Isometric Drawing Tutorial
ok I will temper myself
but is hard
btw back when i worked in digital printing there was an ice cream truck
that drove by in the summer from time to time. And every now and then
our boss spent an ice cream for all employees (40 people).
@Subpath Cool Boss indeed !
plrang last edited by
Nice, but comments are off.
encart last edited by
@VectorStyler Watching people use the tools you created yourself must be rewarding.
@plrang Thank you !
Comments are off because my faith in human behavior on social media is quite low.
I know there are small mistakes, hesitations and a too slow pace in what I show. It's definitely not professional standards. Anyway, I just try to help and I still believe that some of the information I give are worthy, despite the way I communicate it. And I don't need to be judged by people whose only effort was to press "play" on their device.
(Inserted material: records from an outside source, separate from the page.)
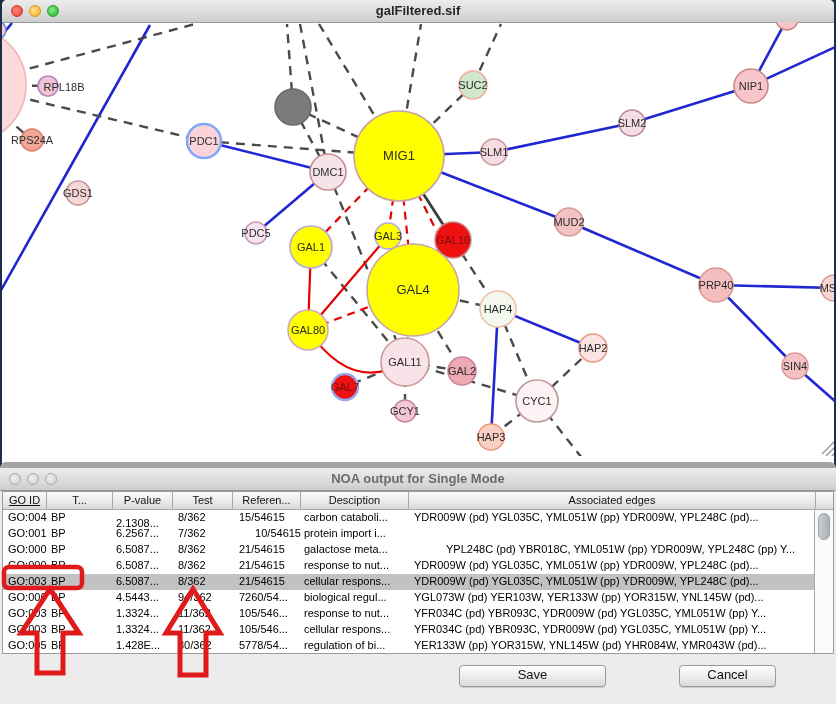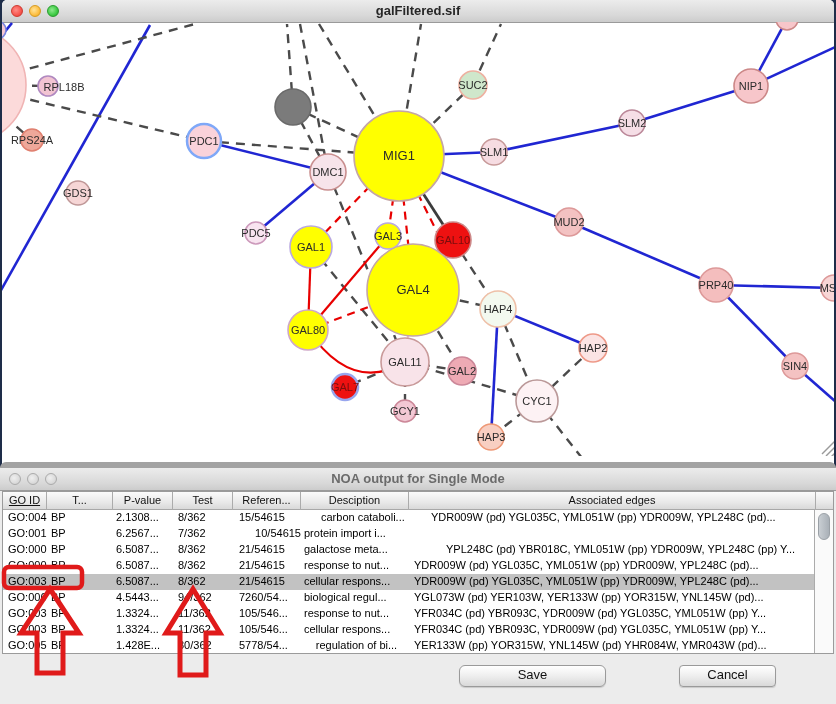--- a/index.html
+++ b/index.html
@@ -44,21 +44,21 @@
   .td{height:16px;line-height:15px;font-size:11px;color:#000;
     overflow:hidden;white-space:nowrap;box-sizing:border-box;flex:none;}
   .vscroll{position:absolute;right:0;top:18px;width:19px;height:143px;
     background:#fafafa;border-left:1px solid #ababab;box-sizing:border-box;}
   .vthumb{position:absolute;left:3px;top:3px;width:12px;height:27px;border-radius:6px;
     background:linear-gradient(90deg,#c9ced3,#a9b0b7);border:1px solid #9aa0a6;box-sizing:border-box;}
   .btn{position:absolute;height:20px;border:1px solid #9a9a9a;border-radius:4px;
     background:linear-gradient(#ffffff,#f0f0f0 45%,#d9d9d9);
     font-size:13px;color:#111;text-align:center;line-height:18px;
     box-shadow:0 1px 1px rgba(0,0,0,0.15);}
-  #save-btn{left:459px;top:197px;width:145px;border-radius:6px;}
+  #save-btn{left:459px;top:197px;width:145px;}
   #cancel-btn{left:679px;top:197px;width:95px;}
 
   #annotation-svg{position:absolute;left:0;top:0;z-index:50;pointer-events:none;}
 </style>
 </head>
 <body>
 
 <div class="net-window">
   <div class="titlebar">
     <div class="lights">
@@ -206,24 +206,24 @@
         <div class="th" style="width: 60px;">Test</div>
         <div class="th" style="width: 68px;">Referen...</div>
         <div class="th" style="width: 108px;">Desciption</div>
         <div class="th" style="width: 407px;">Associated edges</div>
         <div class="th" style="width: 19px; border-right: none;"></div>
       </div>
     <div class="tbody" id="table-body">
         <div class="tr">
           <div class="td" style="width: 44px; padding-left: 5px;">GO:0045...</div>
           <div class="td" style="width: 66px; padding-left: 4px;">BP</div>
-          <div class="td" style="width: 60px; padding-left: 3px;">2.1308...</div>
+          <div class="td" style="width: 60px; padding-left: 3px; margin-top: 6px;">2.1308...</div>
           <div class="td" style="width: 60px; padding-left: 5px;">8/362</div>
           <div class="td" style="width: 68px; padding-left: 6px;">15/54615</div>
-          <div class="td" style="width: 108px; padding-left: 3px; margin-left: 17px;">carbon cataboli...</div>
+          <div class="td" style="width: 108px; padding-left: 3px;">carbon cataboli...</div>
           <div class="td" style="width: 407px; padding-left: 5px;">YDR009W (pd) YGL035C, YML051W (pp) YDR009W, YPL248C (pd)...</div>
         </div>
         <div class="tr">
           <div class="td" style="width: 44px; padding-left: 5px;">GO:0016...</div>
           <div class="td" style="width: 66px; padding-left: 4px;">BP</div>
           <div class="td" style="width: 60px; padding-left: 3px;">6.2567...</div>
           <div class="td" style="width: 60px; padding-left: 5px;">7/362</div>
           <div class="td" style="width: 68px; padding-left: 6px; text-align: right;">10/54615</div>
           <div class="td" style="width: 108px; padding-left: 3px;">protein import i...</div>
         </div>
@@ -280,21 +280,21 @@
           <div class="td" style="width: 68px; padding-left: 6px;">105/546...</div>
           <div class="td" style="width: 108px; padding-left: 3px;">cellular respons...</div>
           <div class="td" style="width: 407px; padding-left: 5px;">YFR034C (pd) YBR093C, YDR009W (pd) YGL035C, YML051W (pp) Y...</div>
         </div>
         <div class="tr">
           <div class="td" style="width: 44px; padding-left: 5px;">GO:0050...</div>
           <div class="td" style="width: 66px; padding-left: 4px;">BP</div>
           <div class="td" style="width: 60px; padding-left: 3px;">1.428E...</div>
           <div class="td" style="width: 60px; padding-left: 5px;">80/362</div>
           <div class="td" style="width: 68px; padding-left: 6px;">5778/54...</div>
-          <div class="td" style="width: 108px; padding-left: 3px; text-align: center;">regulation of bi...</div>
+          <div class="td" style="width: 108px; padding-left: 3px;">regulation of bi...</div>
           <div class="td" style="width: 407px; padding-left: 5px;">YER133W (pp) YOR315W, YNL145W (pd) YHR084W, YMR043W (pd)...</div>
         </div>
       </div>
     <div class="vscroll">
       <div class="vthumb"></div>
     </div>
   </div>
 
   <div class="btn" id="save-btn">Save</div>
   <div class="btn" id="cancel-btn">Cancel</div>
I also think that people can come to chat on this forum if they have questions or they need clarification.
@encart Thank you !
plrang last edited by
@Devil-Dinosaur Who cares;) You won't know until you try, but you'd gain the knowledge of what to improve, also some people could tell you a better way to do something, I would open that.
Also 99% of users won't come here from YT.
Victor Vector last edited by Victor Vector
@Devil-Dinosaur Thank you for part 4! You are very thorough and a good teacher.
I understand why you have the comments off. I would do the same to avoid the weirdness. People who have appropriate questions and comments will find the forum and do it here. If you wish to facilitate that, I would suggest adding a link to the forum in the description section on YouTube.
If you wish to facilitate that, I would suggest adding a link to the forum in the description section on YouTube.
Good idea, I did it on all the videos.
b77 last edited by
Anybody who's interested in creating editorial infographics should watch these tutorials.
@Devil-Dinosaur Hi Fred, I hope I'm not bothering you with my question
I'm trying isometric and I thought I'd try to make a diagram with the letters VS.
I already have a problem with the letter V: it looks totally distorted. I've tried placing the V shape in a square, which I've distorted, but the top of the V also looks odd. Is this the right way to go about letters? Should I create another grid to avoid these optical oddities? Thanks for your time
quit a while ago i made a video for another post
about isometric drawing
where i use a clone trick that may be helpful
keep your original plane while put a clone
of it in isometric so every change you made
on the original will be transferred to isometric
this could be helpful for complicated designs
or by using text
you could create planes for each side of your design
to use more then one shape create a group
and clone that group, you could use then "draw inside"
to put shapes and strokes in that group
and the "select members of a group.." Tool to
move shapes inside of the group
Subpath last edited by
also made a quick isometric version
in affinity designers isometric studio
maybe this helps for comparison
@Pat For drawing letters I have 2 ways :
For a modern (sans serif) letter, I would create rectangles and align them according to the isometric grid (with snapping on). I choose the space between the rectangle according to symmetry if needed, for a "V" 3 squares may be good, while "5" will bring weirder look (see image here). Stick to the grid, it's easier (in your case I see the surrounding square off the grid). Keep in mind that you can make your artworks big, using a lot of square count and snapping accuracy and then just shrink them later.
If you have serif letters or complex curvy shape ("S") I suggest that you type your text then use the iso settings in the transform panel (rotate, skew, scale). I have done actions to make things automatic. The preset and some experiments are in this folder.
For volume you may duplicate the result and use the shape builder in order to create the thickness part.
I hope I'm clear enough. (I may need my second coffee )
Pat last edited by Pat
@Subpath @Devil-Dinosaur Thank you both for your feedback it must also have something to do with the way I perceive isometric shapes and the way they're constructed (direction of false depth). Anyway, I'm going to continue decorating the letters
@Pat Yes, it can be tricky sometimes that's why I usually quickly put temporary colors in order to identify the shapes and their directions in space.
@Devil-Dinosaur Colours (& colour gradients) help indeed but I meant that some isometric shapes look unnatural to me... and clearly they are per se but I see more distortions for some forms than for others, and also depending of the orientation of the depth... well, a visual brain issue
isometric shapes look unnatural to me... and clearly they are per se but I see more distortions for some forms than for others
I think it is a kind of optical phenomenon
where the brain will get confused
because we (our brain) are more familiar with
the real perspective than with the isometric one
@Subpath Yes, indeed.
If I look rapidly the two branches of the V one after the other for example, I've the feeling they are not in the same plane. But for many isometric letters and basic shapes, I don't have any issue.